(Extracted data entries)
▬▬▬▬▬▬▬▬▬▬

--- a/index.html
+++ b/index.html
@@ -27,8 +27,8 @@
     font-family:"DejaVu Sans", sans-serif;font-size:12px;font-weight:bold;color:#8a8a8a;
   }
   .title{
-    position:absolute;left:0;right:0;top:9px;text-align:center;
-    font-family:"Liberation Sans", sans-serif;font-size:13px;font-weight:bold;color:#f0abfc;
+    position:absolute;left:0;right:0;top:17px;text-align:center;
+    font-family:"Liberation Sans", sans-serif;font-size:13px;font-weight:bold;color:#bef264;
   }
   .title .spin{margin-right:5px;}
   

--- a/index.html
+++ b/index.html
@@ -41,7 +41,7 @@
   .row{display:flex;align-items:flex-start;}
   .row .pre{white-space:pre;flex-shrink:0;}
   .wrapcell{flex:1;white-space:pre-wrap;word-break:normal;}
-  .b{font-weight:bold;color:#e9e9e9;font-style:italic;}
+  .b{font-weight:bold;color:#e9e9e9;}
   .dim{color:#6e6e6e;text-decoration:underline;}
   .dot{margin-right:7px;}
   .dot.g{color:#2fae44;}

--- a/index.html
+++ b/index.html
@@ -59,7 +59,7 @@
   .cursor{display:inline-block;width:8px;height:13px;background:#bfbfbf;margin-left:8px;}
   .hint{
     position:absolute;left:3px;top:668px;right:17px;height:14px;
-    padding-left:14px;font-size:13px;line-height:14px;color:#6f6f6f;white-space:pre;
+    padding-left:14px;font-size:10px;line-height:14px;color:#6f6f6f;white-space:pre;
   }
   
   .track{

▬▬▬▬▬▬▬▬▬▬

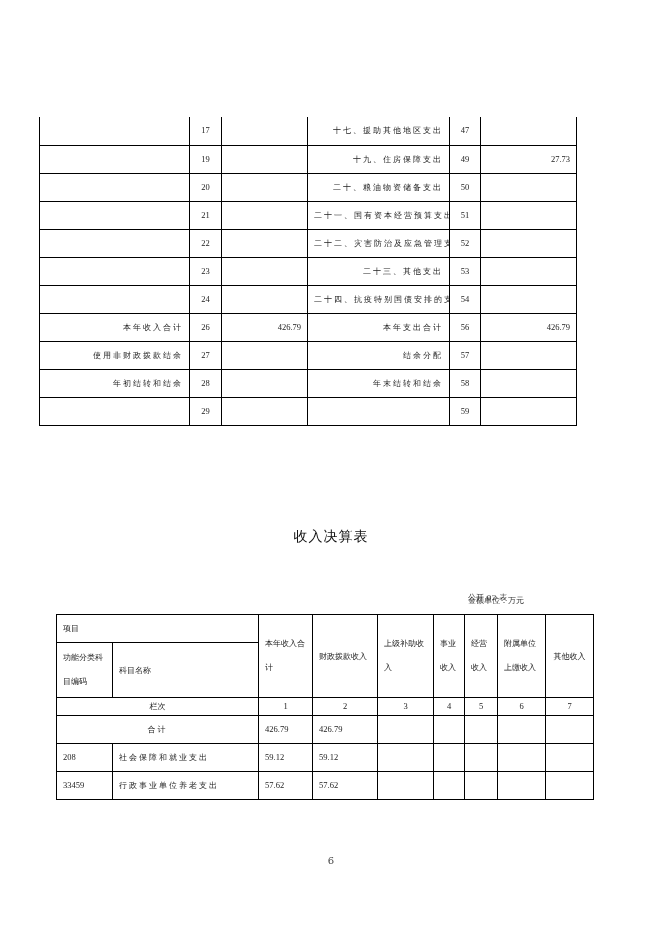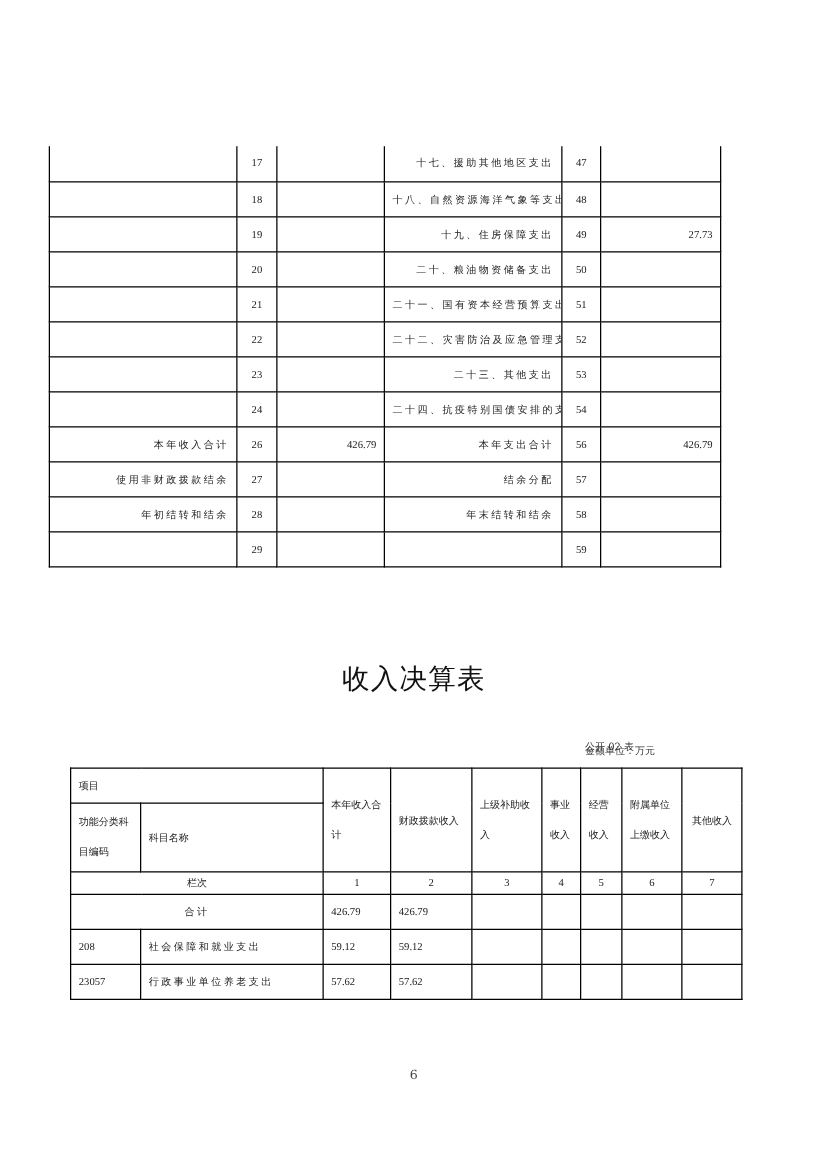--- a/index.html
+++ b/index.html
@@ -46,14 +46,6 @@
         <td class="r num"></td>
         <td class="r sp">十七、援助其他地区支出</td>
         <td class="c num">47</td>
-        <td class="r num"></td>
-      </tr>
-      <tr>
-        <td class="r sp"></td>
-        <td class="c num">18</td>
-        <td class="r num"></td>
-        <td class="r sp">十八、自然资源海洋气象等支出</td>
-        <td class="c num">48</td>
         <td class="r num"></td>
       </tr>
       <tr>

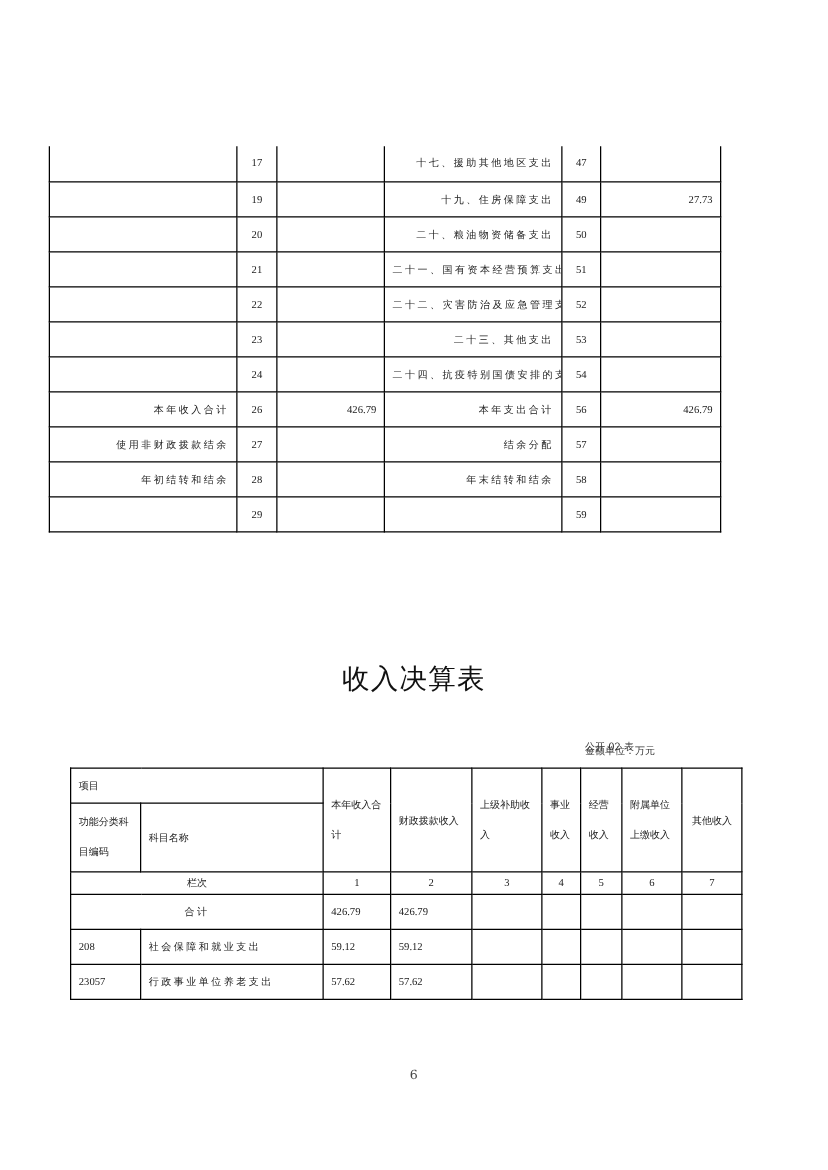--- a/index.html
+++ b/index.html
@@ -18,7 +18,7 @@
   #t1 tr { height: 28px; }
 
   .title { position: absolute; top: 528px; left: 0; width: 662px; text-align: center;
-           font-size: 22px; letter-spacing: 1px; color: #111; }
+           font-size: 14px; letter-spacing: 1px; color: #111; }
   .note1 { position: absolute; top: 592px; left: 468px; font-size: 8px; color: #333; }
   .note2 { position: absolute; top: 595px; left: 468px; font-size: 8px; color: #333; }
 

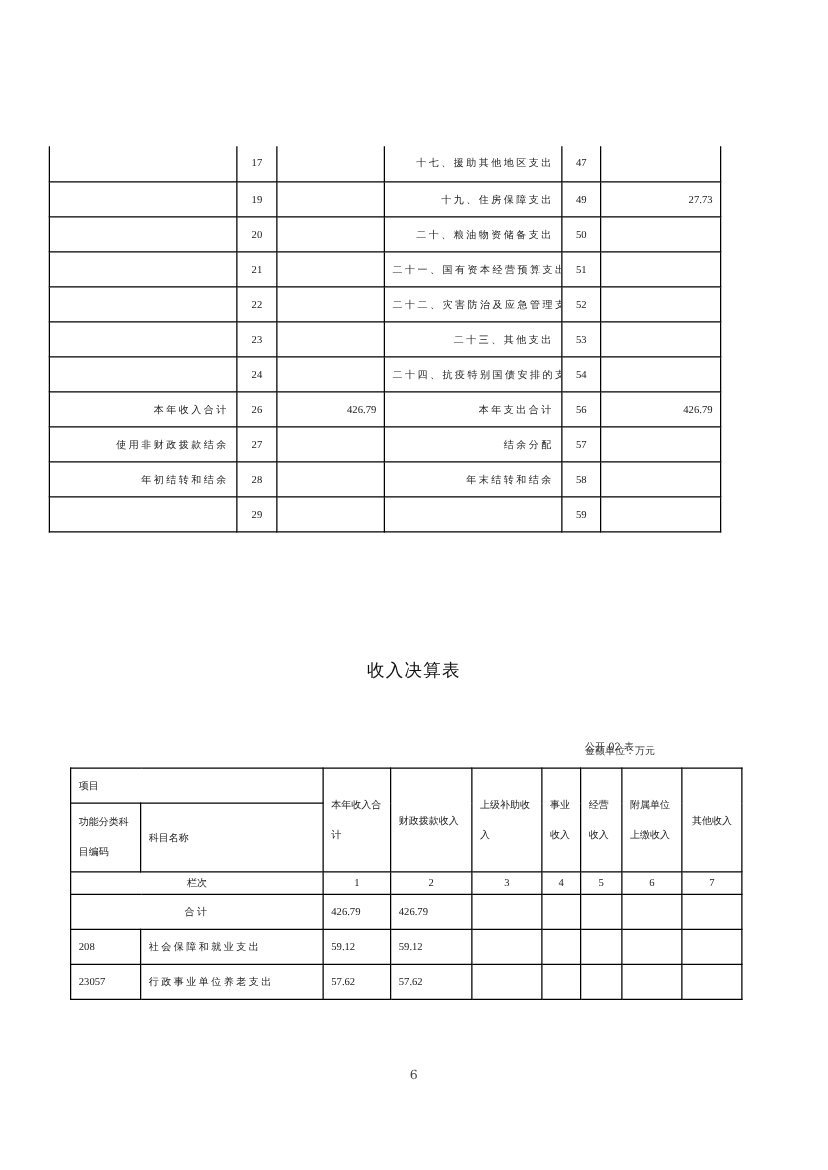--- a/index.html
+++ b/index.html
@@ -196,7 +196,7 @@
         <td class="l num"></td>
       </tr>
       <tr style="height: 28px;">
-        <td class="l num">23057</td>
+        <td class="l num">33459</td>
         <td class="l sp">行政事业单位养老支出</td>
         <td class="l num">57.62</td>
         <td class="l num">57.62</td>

▬▬▬▬▬▬▬▬▬▬

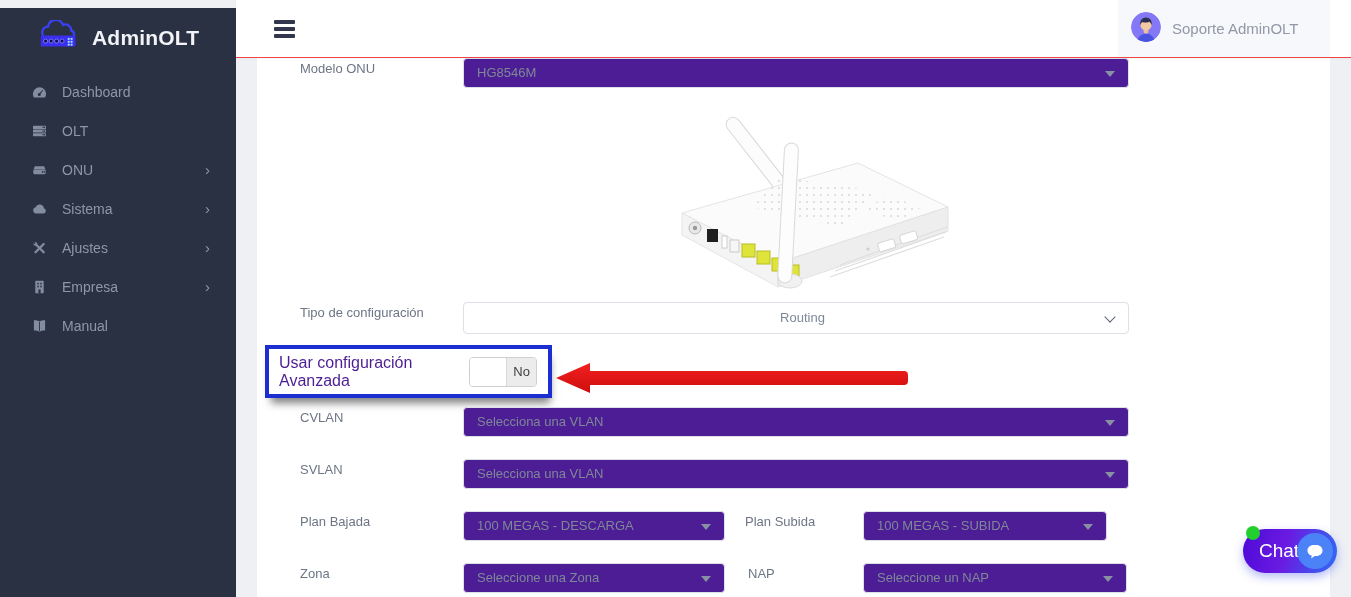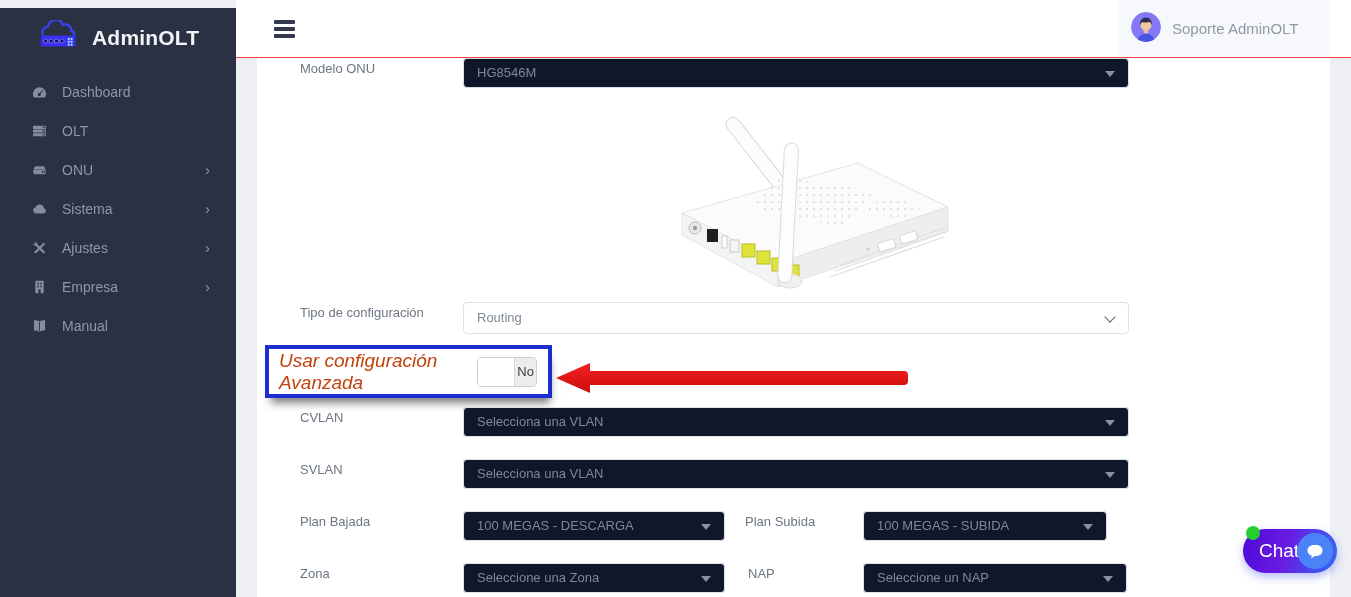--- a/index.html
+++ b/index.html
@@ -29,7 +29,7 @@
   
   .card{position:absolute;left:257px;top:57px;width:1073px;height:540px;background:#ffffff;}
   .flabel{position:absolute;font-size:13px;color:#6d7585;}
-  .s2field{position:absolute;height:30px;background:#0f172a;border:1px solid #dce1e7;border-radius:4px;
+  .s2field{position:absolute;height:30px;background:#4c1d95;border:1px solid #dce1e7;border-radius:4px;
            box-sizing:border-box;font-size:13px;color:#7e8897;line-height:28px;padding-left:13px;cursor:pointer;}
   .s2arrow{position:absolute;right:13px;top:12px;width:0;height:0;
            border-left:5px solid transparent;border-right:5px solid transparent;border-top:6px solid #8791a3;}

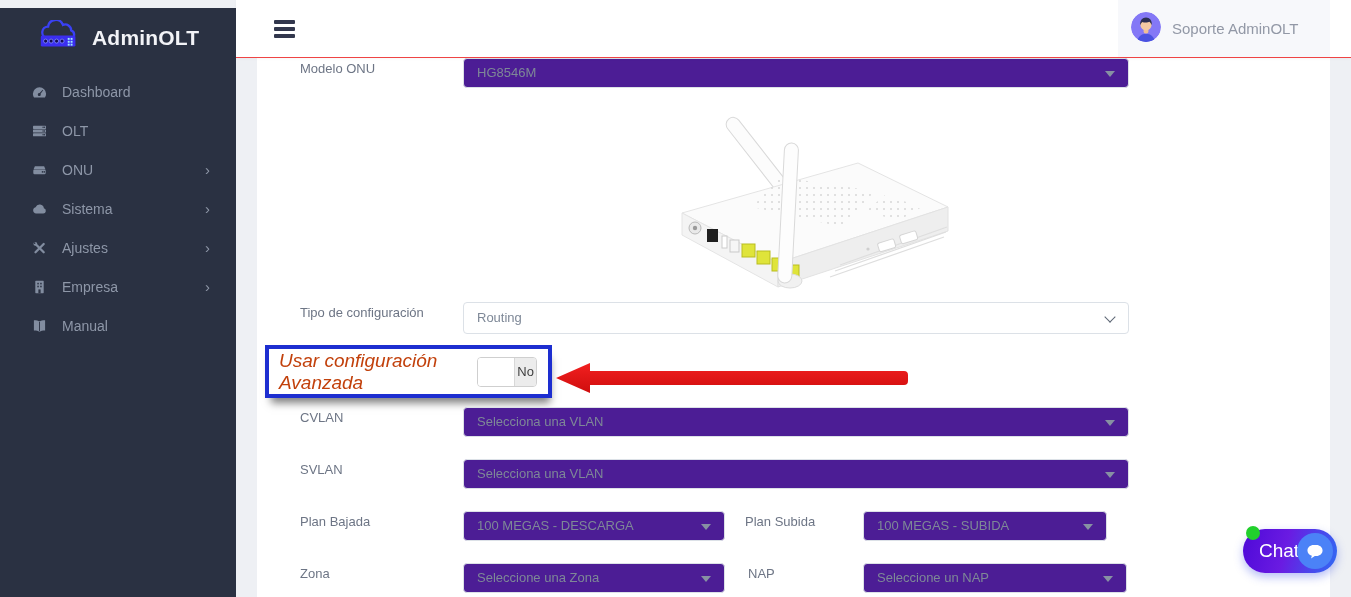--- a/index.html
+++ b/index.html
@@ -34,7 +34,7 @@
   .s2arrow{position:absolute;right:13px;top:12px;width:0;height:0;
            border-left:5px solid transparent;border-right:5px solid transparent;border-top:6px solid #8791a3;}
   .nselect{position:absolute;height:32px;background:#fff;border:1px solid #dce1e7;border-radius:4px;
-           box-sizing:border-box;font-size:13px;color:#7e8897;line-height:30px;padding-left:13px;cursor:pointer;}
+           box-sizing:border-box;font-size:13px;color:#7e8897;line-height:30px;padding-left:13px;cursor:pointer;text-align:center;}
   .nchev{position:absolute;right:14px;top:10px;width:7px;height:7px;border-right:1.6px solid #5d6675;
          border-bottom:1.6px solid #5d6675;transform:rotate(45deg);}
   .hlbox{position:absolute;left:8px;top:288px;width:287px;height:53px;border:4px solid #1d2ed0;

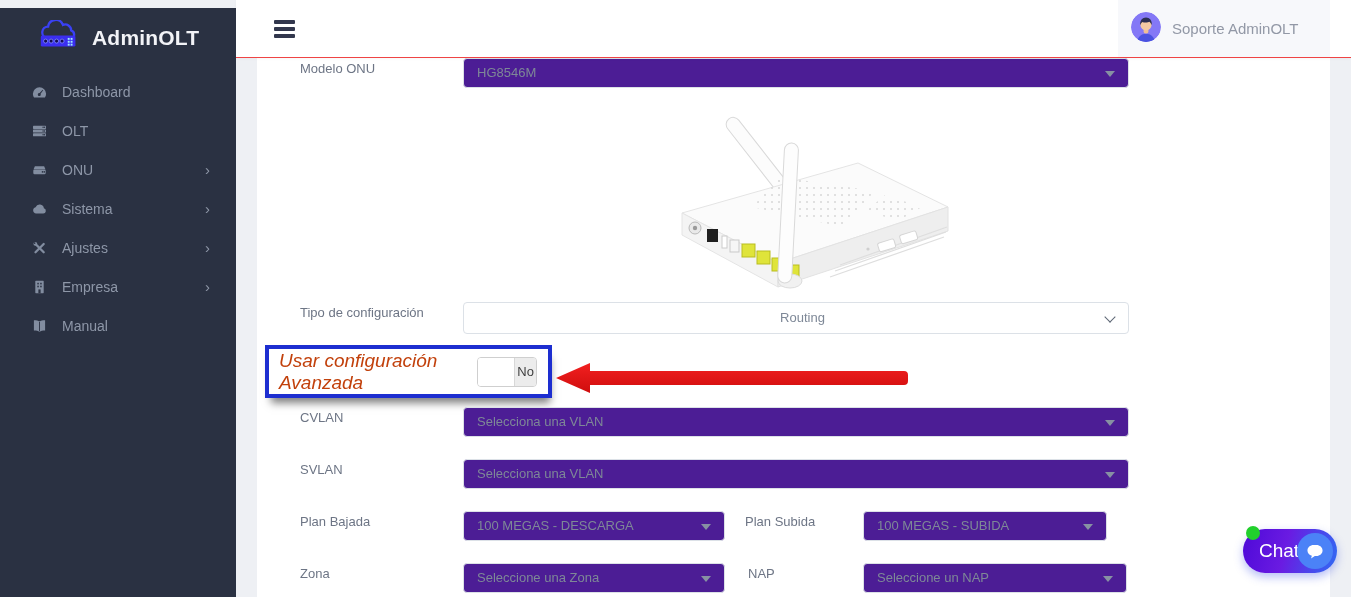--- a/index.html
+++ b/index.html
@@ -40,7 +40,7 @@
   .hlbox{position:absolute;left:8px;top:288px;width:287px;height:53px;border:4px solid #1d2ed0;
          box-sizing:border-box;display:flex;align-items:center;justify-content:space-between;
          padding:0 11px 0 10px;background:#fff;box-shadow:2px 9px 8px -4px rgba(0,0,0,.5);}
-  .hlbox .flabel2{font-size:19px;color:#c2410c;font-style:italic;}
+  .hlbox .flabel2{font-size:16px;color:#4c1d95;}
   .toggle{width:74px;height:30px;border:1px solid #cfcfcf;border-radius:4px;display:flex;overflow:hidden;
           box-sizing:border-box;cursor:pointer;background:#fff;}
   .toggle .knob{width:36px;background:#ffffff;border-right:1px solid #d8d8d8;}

▬▬▬▬▬▬▬▬▬▬

Looking through the data above, count the lines that include the string "text" and give only the count.

## Result of this exercise
5